Within the entries below, the lines from the one with "html: <div>Elastic</div> ->" through the one with "bold -> none" are to be set down exactly, both ends kept.

### Exercise materials
──────────
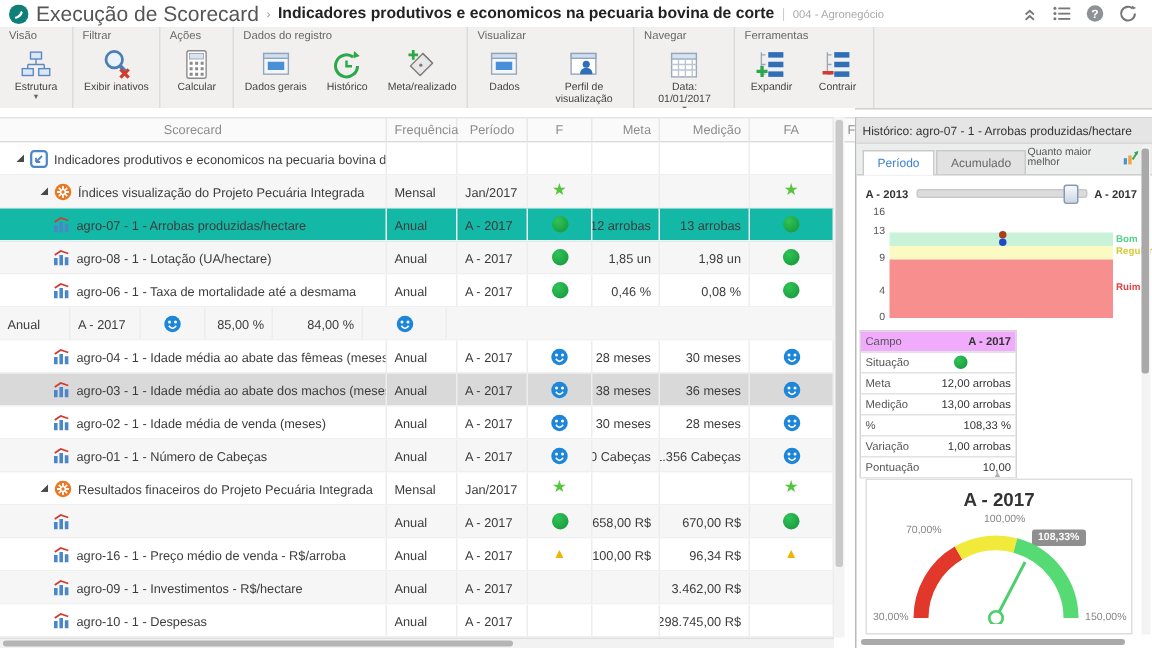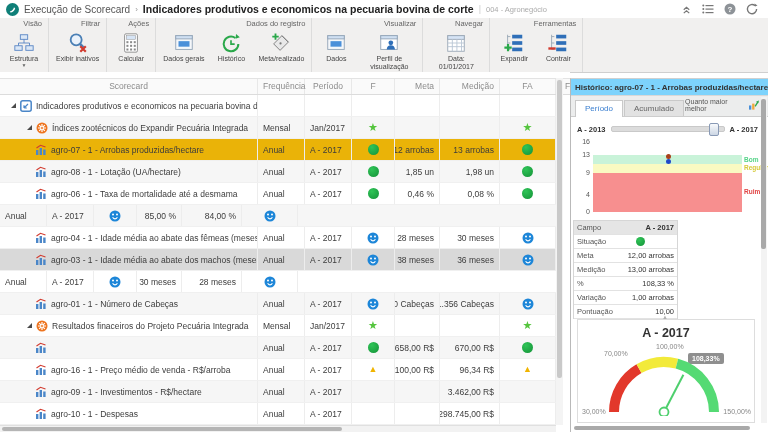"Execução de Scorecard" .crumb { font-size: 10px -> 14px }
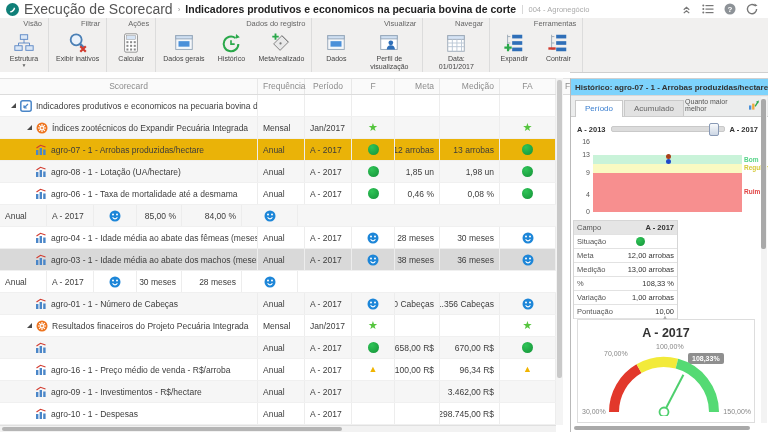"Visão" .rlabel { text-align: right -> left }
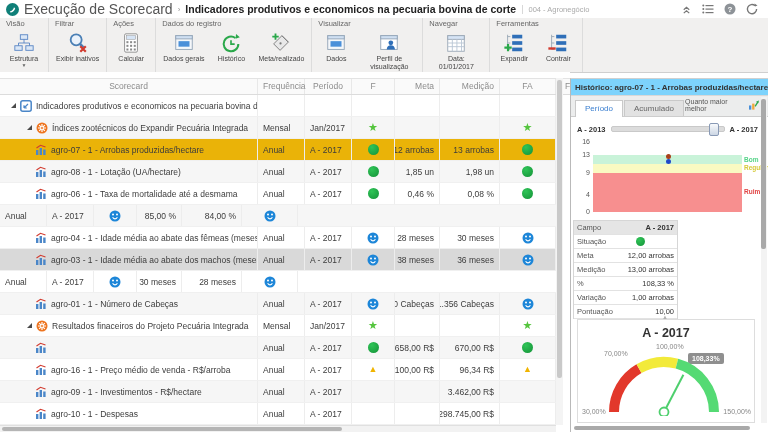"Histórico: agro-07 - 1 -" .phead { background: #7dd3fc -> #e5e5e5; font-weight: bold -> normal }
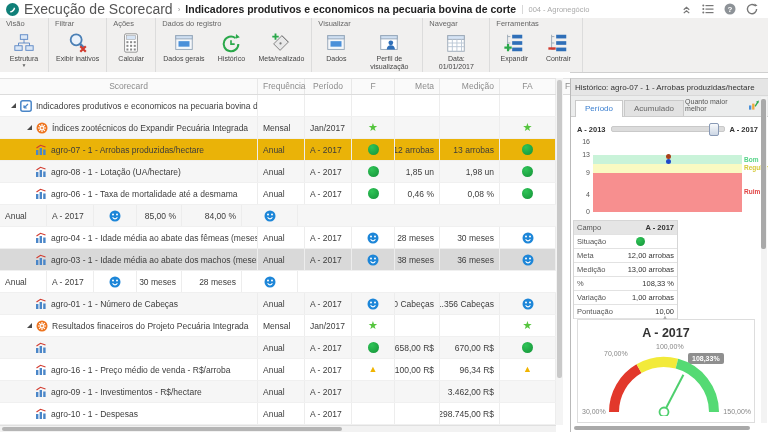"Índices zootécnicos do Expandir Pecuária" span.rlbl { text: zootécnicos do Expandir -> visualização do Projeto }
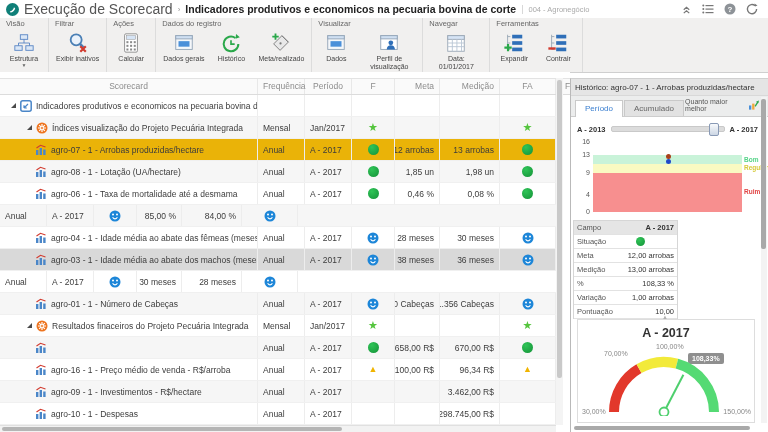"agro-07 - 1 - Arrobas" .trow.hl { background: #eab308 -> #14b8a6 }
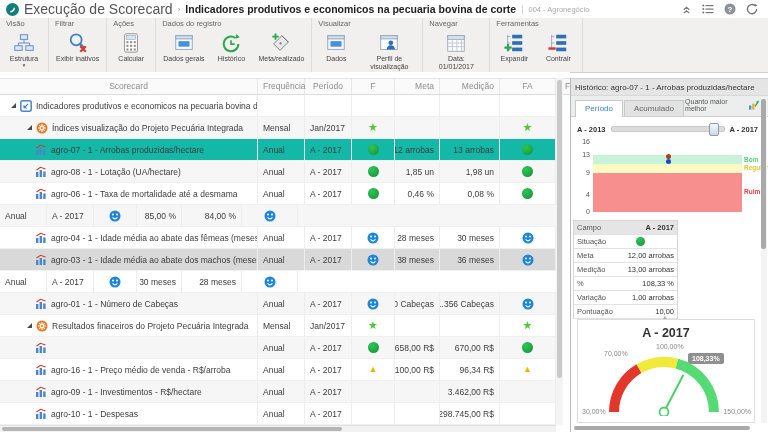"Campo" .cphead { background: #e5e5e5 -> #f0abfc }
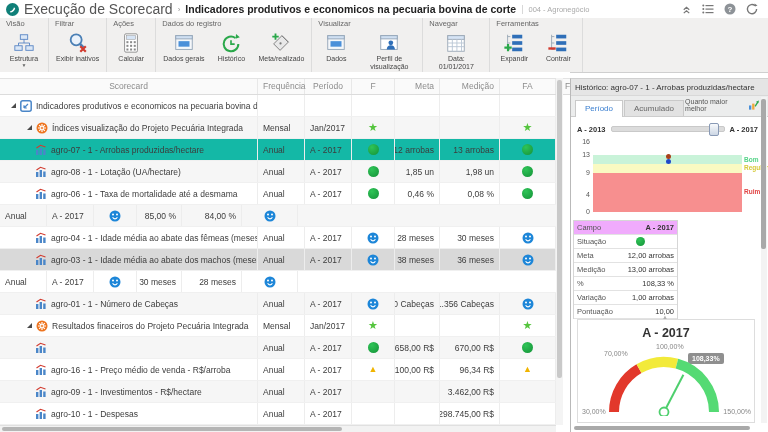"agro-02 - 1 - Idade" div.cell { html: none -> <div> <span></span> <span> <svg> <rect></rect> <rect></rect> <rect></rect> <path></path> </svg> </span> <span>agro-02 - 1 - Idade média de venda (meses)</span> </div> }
──────────
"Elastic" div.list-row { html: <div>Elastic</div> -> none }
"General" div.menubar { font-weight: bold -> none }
──────────
### Solution below
"Elastic" div.list-row { html: <div>Elastic</div> -> none }
"General" div.menubar { font-weight: bold -> none }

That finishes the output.